06.07.2006


Theodor Ickler

kaputt

Kleine Studie über Erleichterungen

Vor der Rechtschreibreform wurde kaputt laut Duden mit Verben – außer mit sein – zusammengeschrieben, also kaputtgehen, kaputtmachen, kaputtsparen.
Die Sprachwirklichkeit sah so aus, daß überwiegend Zusammenschreibung, daneben aber auch Getrenntschreibung vorkam, genau wie bei anderen Ergebniszusätzen. Die Rechtschreibreform von 1996 beließ es bei der Dudenfestlegung. Erst die Revision von 2006 brachte einen Komplizierungsschub: Ist kaputt ein Subjektsprädikativ, so wird es mit dem Verb zusammengeschrieben: kaputtgehen. Ist es ein Objektsprädikativ, dann kann wahlweise getrennt oder zusammengeschrieben werden: kaputt machen/kaputtmachen. (Diese Unterscheidung steht nicht im amtlichen Regelwerk, sondern in einer inoffiziellen „Handreichung“, die eine selbsternannte Wörterbuchgruppe im Rechtschreibrat nachträglich ausgearbeitet hat.) Ist die Gesamtbedeutung jedoch idiomatisch, d. h. nicht aus den Bestandteilen konstruierbar, so wird auch das Objektsprädikativ zusammengeschrieben: kaputtreden, kaputtsparen. Reflexive Verwendungen wie sich kaputtlachen sind eigentlich objektsprädikativ, werden aber von der Wörterbuchgruppe irrigerweise als subjektsprädikativ aufgefaßt und daher zusammengeschrieben; außerdem gelten sie – offenbar weil der Täter nicht buchstäblich in Scherben fällt – als eo ipso idiomatisch. Wenn man aber nicht sicher ist, ob idiomatische oder wörtliche Bedeutung vorliegt, kann man getrennt oder zusammenschreiben. Der WAHRIG gibt ausdrücklich eine Empfehlung zu kaputtmachen: »Es empfiehlt sich, die Verbindung in konkreter Bedeutung getrennt zu schreiben, um sie von der idiomatisierten Bedeutung abzuheben: ein Fenster kaputt machen, aber: jmdn., sich kaputtmachen

Zum vermeintlichen Subjektsprädikativ in reflexiven Konstruktionen hatte ich kürzlich eine Korrespondenz mit der Wahrig-Chefredakteurin. Anlaß war sich sattessen/sich sattsehen.
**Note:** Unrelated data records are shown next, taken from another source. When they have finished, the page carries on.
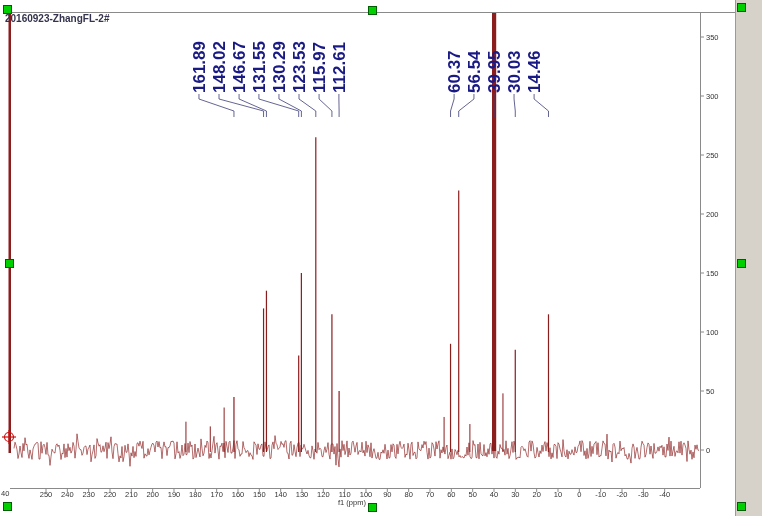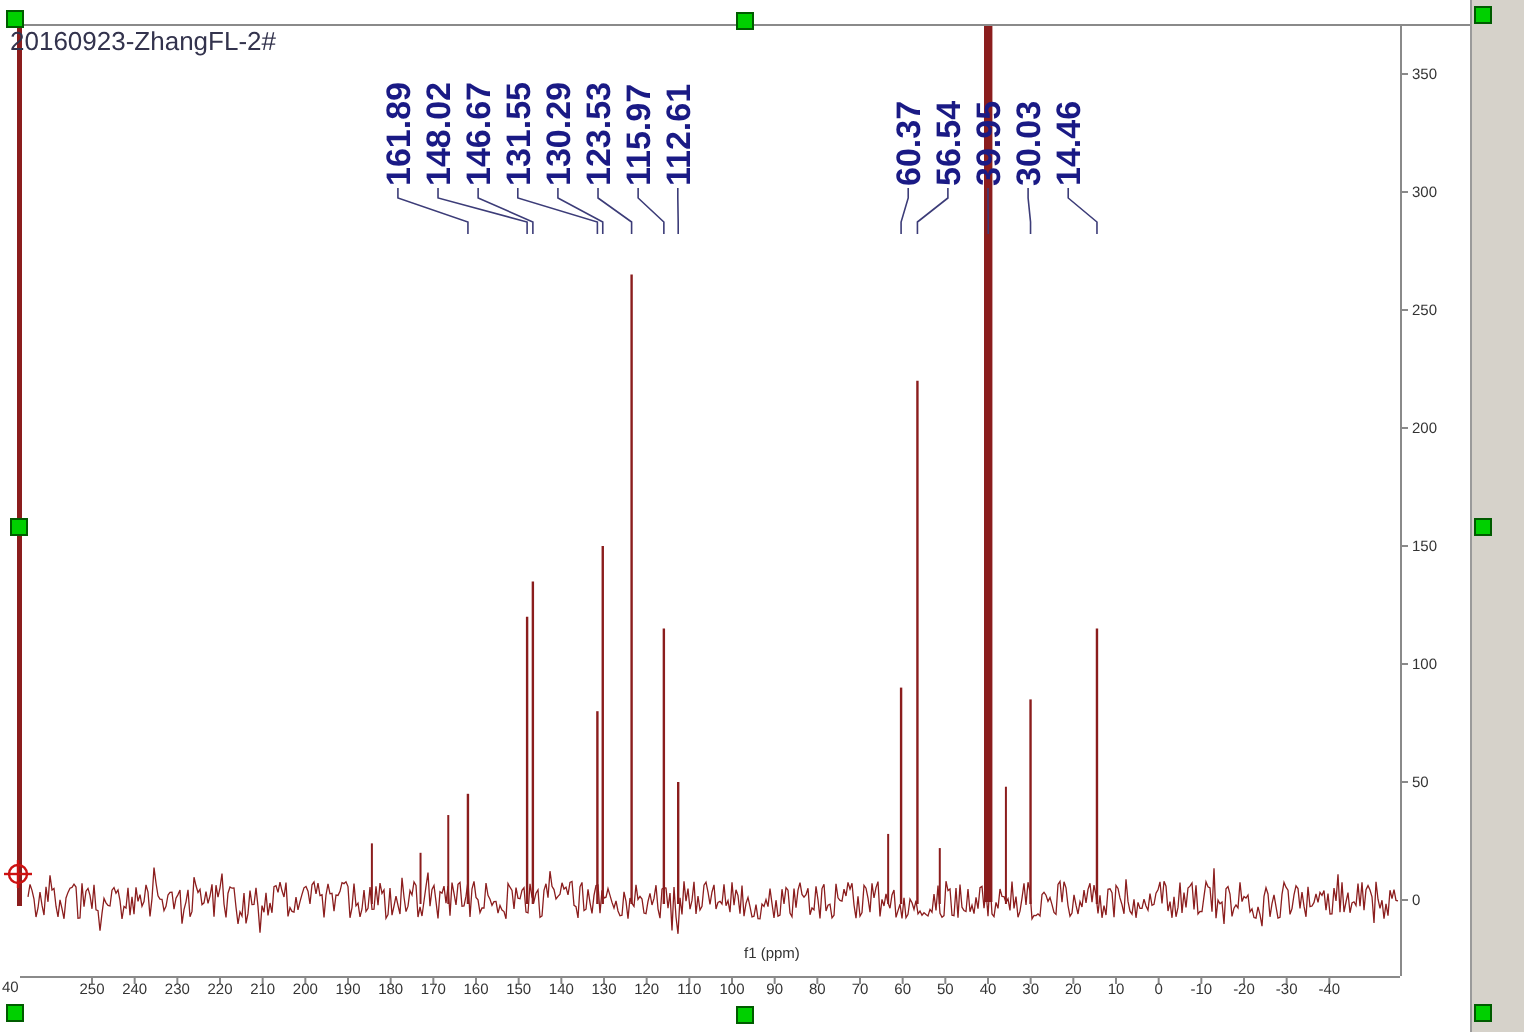--- a/index.html
+++ b/index.html
@@ -10,7 +10,7 @@
                  background:#d6d2ca; border-left:1px solid #9a9a9a; }
   svg#spectrum-svg { position:absolute; left:0; top:0; }
   svg text { font-family:"Liberation Sans", sans-serif; }
-  .title { position:absolute; left:5px; top:13px; font-size:13px; color:#33334d; z-index:4; }
+  .title { position:absolute; left:5px; top:13px; font-size:10px; color:#33334d; z-index:4;font-weight:bold; }
   .xlabel { position:absolute; left:338px; top:472px; font-size:7.5px; color:#333; z-index:4;margin-left:34px; }
   .edge-label { position:absolute; left:1px; top:489px; font-size:7.5px; color:#333; z-index:4; }
   #peak-labels { position:absolute; left:0; top:0; width:100%; height:100%; z-index:3; pointer-events:none; }

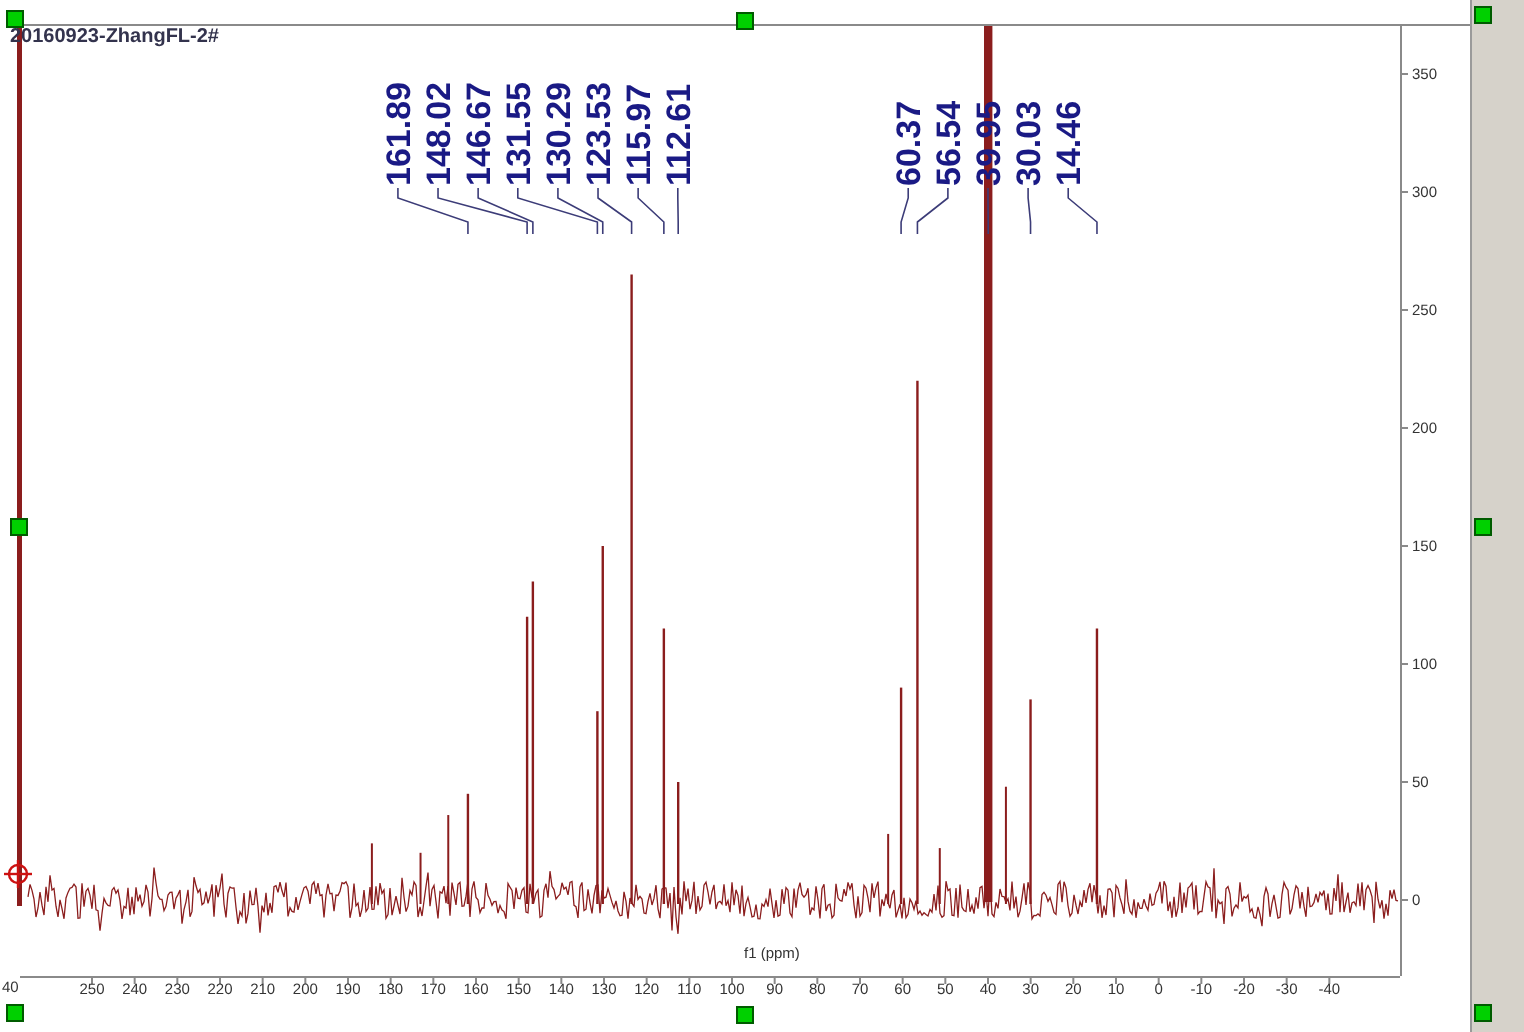--- a/index.html
+++ b/index.html
@@ -11,7 +11,7 @@
   svg#spectrum-svg { position:absolute; left:0; top:0; }
   svg text { font-family:"Liberation Sans", sans-serif; }
   .title { position:absolute; left:5px; top:13px; font-size:10px; color:#33334d; z-index:4;font-weight:bold; }
-  .xlabel { position:absolute; left:338px; top:472px; font-size:7.5px; color:#333; z-index:4;margin-left:34px; }
+  .xlabel { position:absolute; left:338px; top:498px; font-size:7.5px; color:#333; z-index:4; }
   .edge-label { position:absolute; left:1px; top:489px; font-size:7.5px; color:#333; z-index:4; }
   #peak-labels { position:absolute; left:0; top:0; width:100%; height:100%; z-index:3; pointer-events:none; }
   .peak-label { position:absolute; top:93px; white-space:nowrap;

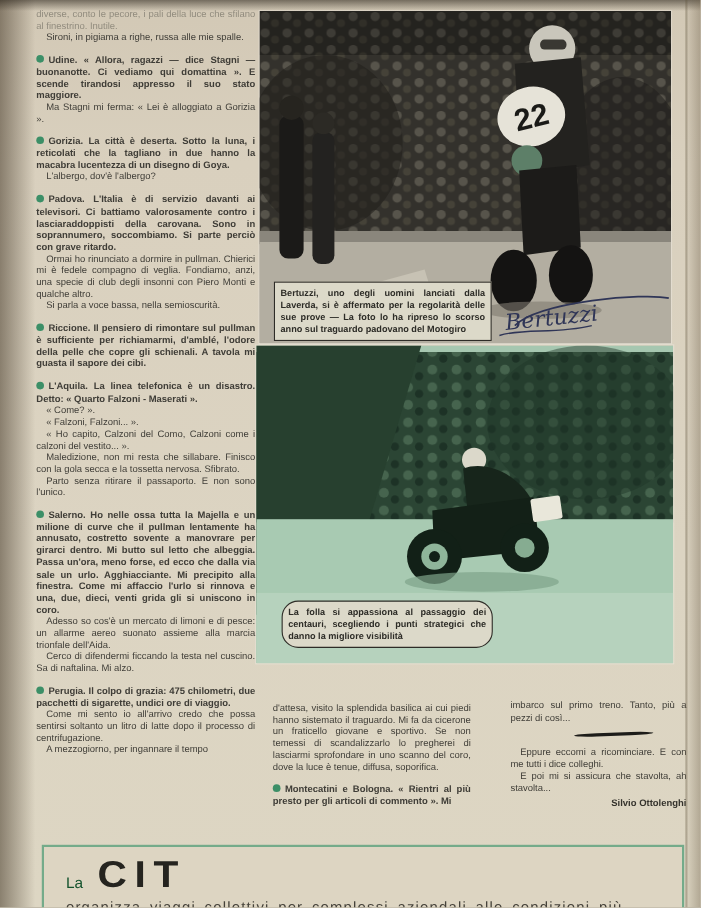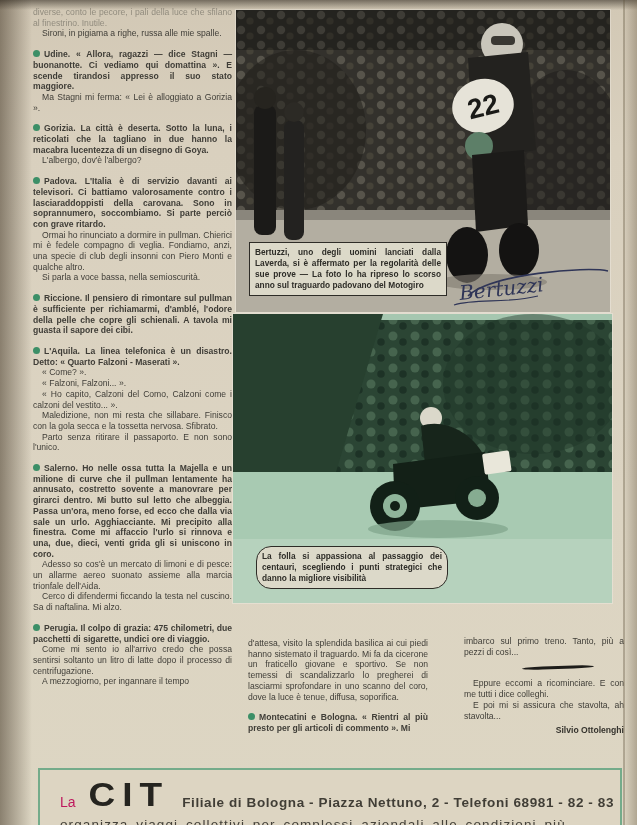--- a/index.html
+++ b/index.html
@@ -38,7 +38,7 @@
 
   .caption{position:absolute;border:1px solid #2e2c27;background:#dcd9c9;color:#2d2c27;
        font-size:8.3px;font-weight:bold;line-height:11px;padding:4px 5px;text-align:justify;}
-  .caption1{left:249px;top:242px;width:186px;}
+  .caption1{left:249px;top:256px;width:186px;}
   .caption2{left:256px;top:546px;width:180px;border-radius:15px;}
 
   .signature{position:absolute;left:446px;top:258px;width:170px;height:56px;}

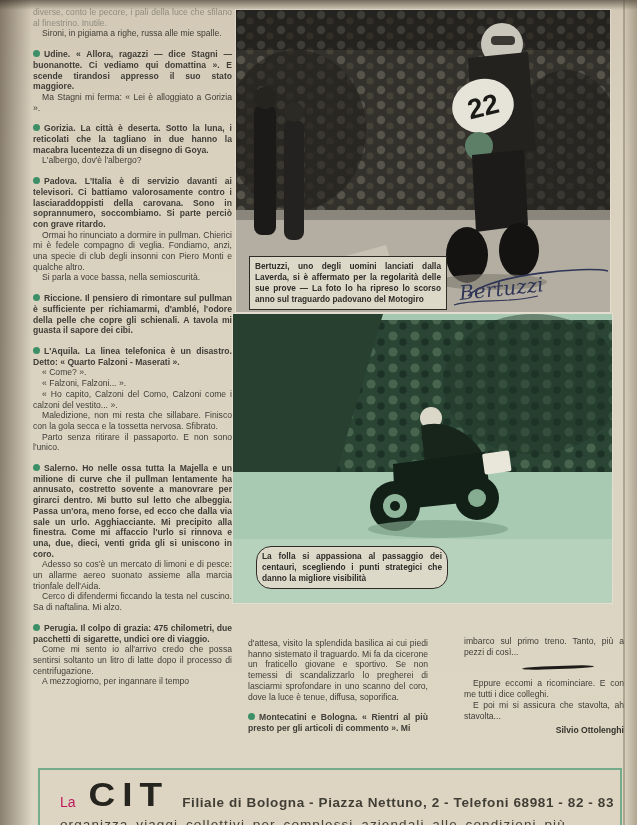--- a/index.html
+++ b/index.html
@@ -47,7 +47,7 @@
   .ad{position:absolute;left:38px;top:768px;width:584px;height:80px;
       border:2px solid #74ab8a;background:#ddd5c2;padding:10px 16px 0 20px;box-sizing:border-box;}
   .ad-line1{display:flex;align-items:baseline;gap:13px;white-space:nowrap;}
-  .ad-la{font-size:14px;color:#be185d;margin-top:12px;}
+  .ad-la{font-size:14px;color:#14532d;margin-top:12px;}
   .ad-brand{font-size:37px;font-weight:bold;letter-spacing:7px;color:#25241f;
       transform:scaleY(.92);line-height:30px;}
   .ad-rest{font-size:13.5px;font-weight:bold;color:#413e36;letter-spacing:.6px;}

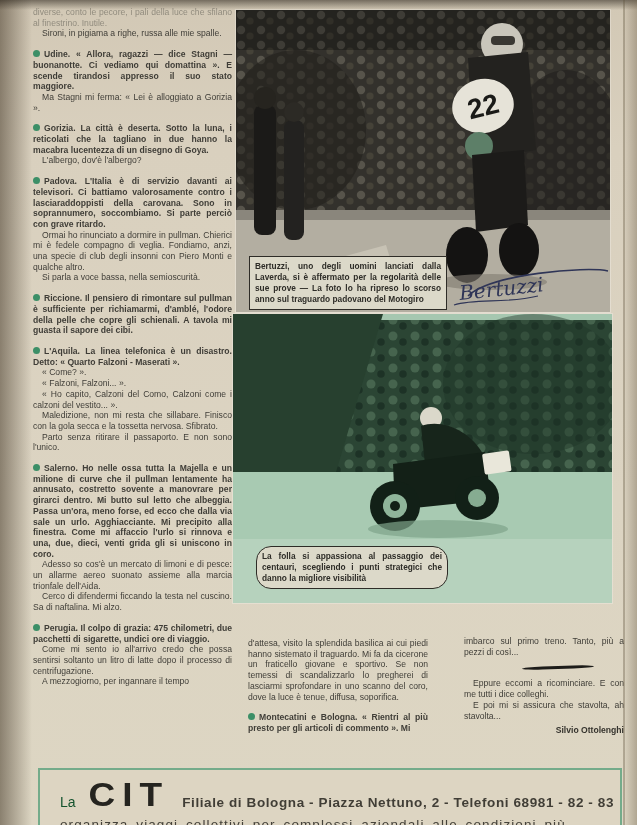--- a/index.html
+++ b/index.html
@@ -186,7 +186,6 @@
     <div class="ad-line1">
       <span class="ad-la">La</span>
       <span class="ad-brand">CIT</span>
-      <span class="ad-rest">Filiale di Bologna - Piazza Nettuno, 2 - Telefoni 68981 - 82 - 83</span>
     </div>
     <div class="ad-line2">organizza viaggi collettivi per complessi aziendali alle condizioni più vantaggiose.</div>
   </div>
Dazu vgl. Deutsches Wörterbuch s. v. satt: „besondere beachtung verdient die sehr gebräuchliche verbindung sich satt essen, wobei satt als prädicativer accusativ zu sich gesetzt ist, um den erfolg des essens zu bezeichnen“ [ff. auch zu sich satt sehen]. So sieht es auch das heutige Ratsmitglied Peter Eisenberg in einem Papier vom 7.5.2004 für die Deutsche Akademie für Sprache und Dichtung: „Eine verwandte Form des Objektsprädikativs kommt mit Verben vor, die überwiegend oder ausschließlich reflexiv gebraucht werden; z.B. sich müde arbeiten, sich dick essen, sich blutig kratzen, sich wach trinken.“ Vgl. auch die IDS-Grammatik S. 1115.